He was working on the corpse's tongue, trying to decipher the cryptic markings, when John spoke up. "Why didn't you use one of my extra gloves to take the body's fingerprints?"

Sherlock looked up, surprised at both the ingenuity of the suggestion and the sound of another voice so close by. John had finished his sketch - workmanlike but unrevealing - and opened his laptop in order to run a search on methods for tattooing the tongue.

"Such a man's fingerprints wouldn't have been in the system," he answered; "can't have government officials of Mycroft's sort in files accessible to any plod on the force." He eyed John closely, from the bright crown of his head to the dingy soles of his socked feet. "Yours might well have been excluded as well; Mycroft has enough pull to have managed that, if he thought you'd need it."

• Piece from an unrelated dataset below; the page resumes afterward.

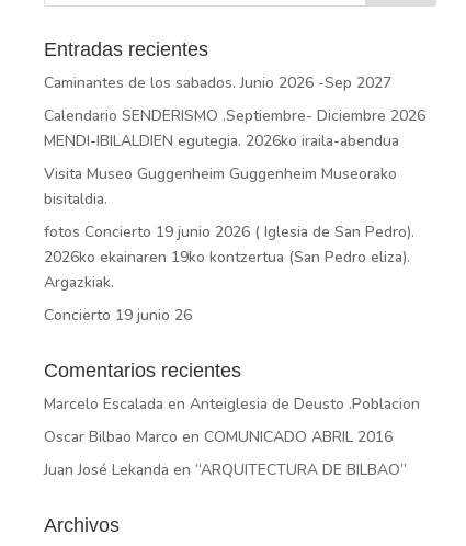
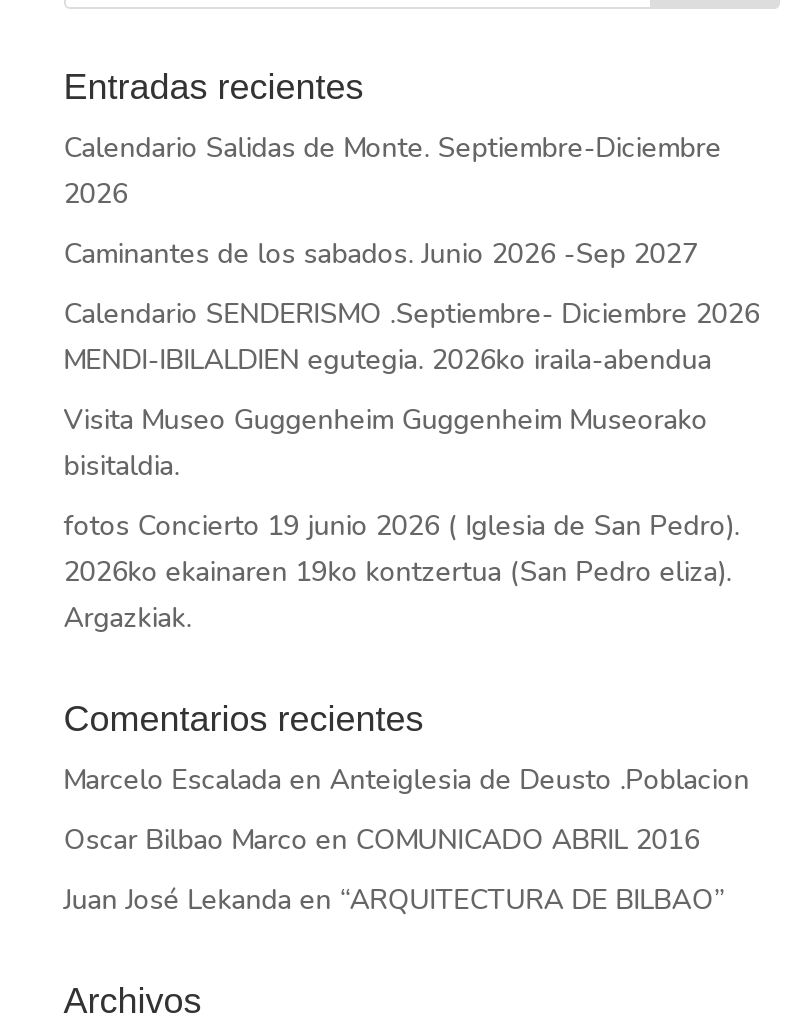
none -> [64,129,722,213] Calendario Salidas de Monte. Septiembre-Diciembre | 2026
moved [44,72,425,293] -> [64,235,760,637]: Caminantes de los sabados. Junio 2026 -Sep 2027 | Calendario SENDERISMO .Septiembre- Diciembre 2026 | MENDI-IBILALDIEN egutegia. 2026ko iraila-abendua | Visita Museo Guggenheim Guggenheim Museorako | bisitaldia. | fotos Concierto 19 junio 2026 ( Iglesia de San Pedro). | 2026ko ekainaren 19ko kontzertua (San Pedro eliza). | Argazkiak.
[44,305,192,326] Concierto 19 junio 26 -> none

John looked briefly displeased at the notion, and studying his face was more rewarding than trying to puzzle out lines on a dried tongue hacked out of a dead man's unresisting mouth. "It says here that you need to tattoo a tongue using a syringe instead of a needle," was John's only response. "Have you been able to make out what it says?"

"The ink was unevenly distributed, meaning that either it was in short supply or the tattoo artist was unaware of how evanescent his work would be. I can see 'VJI' at the beginning, but no more than that." Sherlock set down the tongue and his magnifying glass. "John, I need Irene's shoes - fetch them for me."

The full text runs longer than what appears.